The only reason my Faculty and Staff received a warning message yesterday is beacuse I happened to be working after 5pm when some of the first warning messages were sent to MSUNAG and other internal MSU lists. (I received your first message around 8:50pm.)  It never occurred to me to send an email to the Law College students because, if the problem was this bad, I simply assumed that was the responsibility of Academic Computing & Network Services to send such a notice. I took your message and added some additional information before forwarding it onto my faculty and staff, figuring that would cover my responsibilities.
 
I've been seeing dozens of students each hour since we opened our help desk at 8:00am, and even the students who didn't try to open the ZIP files have repeatedly asked me  "Why didn't someone at MSU warn us?"  The opinion of the students I've spoke with so far has been, they would rather have had an email from some official source waiting in their inboxes this morning to tell them about the problem. 
 
So I say, when the impact is potentially this damaging, send the mass email.
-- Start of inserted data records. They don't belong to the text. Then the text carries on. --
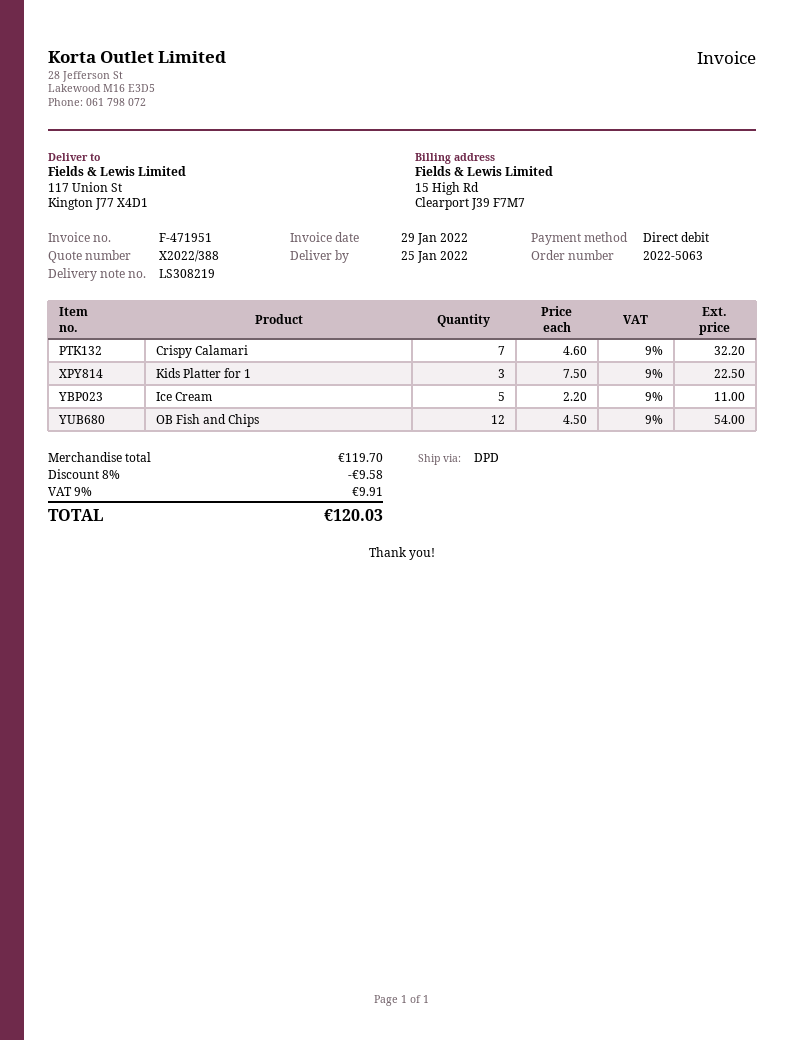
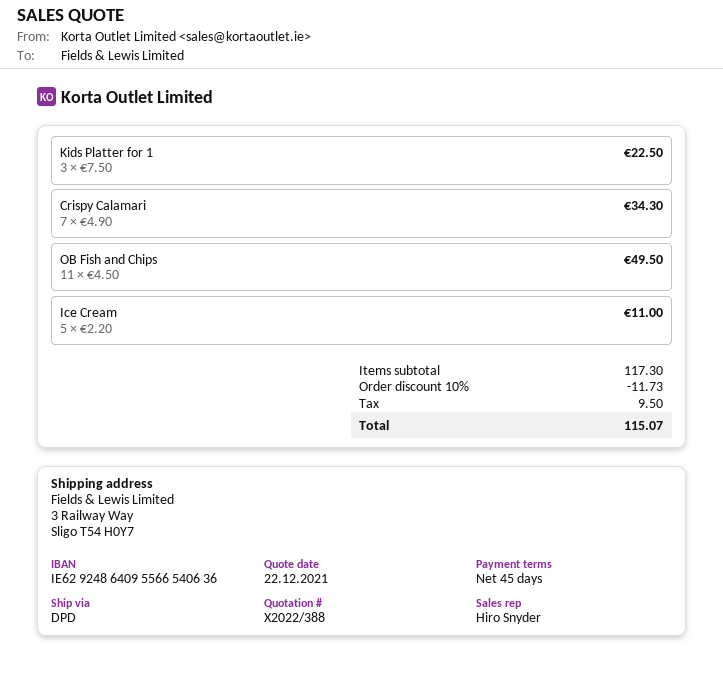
ship to: 117 Union St, Kington J77 X4D1 -> 3 Railway Way, Sligo T54 H0Y7
Crispy Calamari: 7 x 4.60 = 32.20 -> 7 x 4.90 = 34.30
OB Fish and Chips: 12 x 4.50 = 54.00 -> 11 x 4.50 = 49.50
subtotal: 119.70 -> 117.30
discount: 8% = 9.58 -> 10% = 11.73
tax: 9.91 -> 9.50
total: 120.03 -> 115.07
In the immortal words of Dennis Miller, "... but that's just my opinion, I could be wrong."
 
John A. Resotko
Head of Systems Administration
MSU - Detroit College of Law
208 Law College Building
East Lansing, MI  48824-1300
email: [log in to unmask]
Phone: 517-432-6836
Fax: 517-432-6861
 

 

>>> Rich Wiggins <[log in to unmask]> 3/3/2004 1:18:33 PM >>>
A couple of folks have asked if we have done or will do a mass mailing
about the Beagle / Bagle storm.  Thus far we have not.  I guess our
feeling is it is hard to combat a mass mailing with a mass mailing.
It could lead to even more confusion.  Our help desk phones are
quite busy already.

Computer support folks in departments could help if you have
channels for reaching your faculty, staff, or students.

____

The mail team is now blocking mail from sending addresses known
to be bogus and used by the worm:

[log in to unmask]
[log in to unmask]
[log in to unmask]
[log in to unmask]

____

In the past, we talked at NAG about the idea of an official
repository for all mass e-mailings MSU (e.g. memos to
all students or to deans, directors, and chairs).  This most
recent storm may cause us to revisit that idea.  One thought
would be to put the bulk of each official message up on a
Web repository (officialnotices.msu.edu?  ANGEL? other?) and
send the target audience an introductory paragraph and a
hyperlink.  A single, well-known, trusted and invariant
Web address would allow people to quickly know whether a
mass mailing was bogus or real.  Thoughts?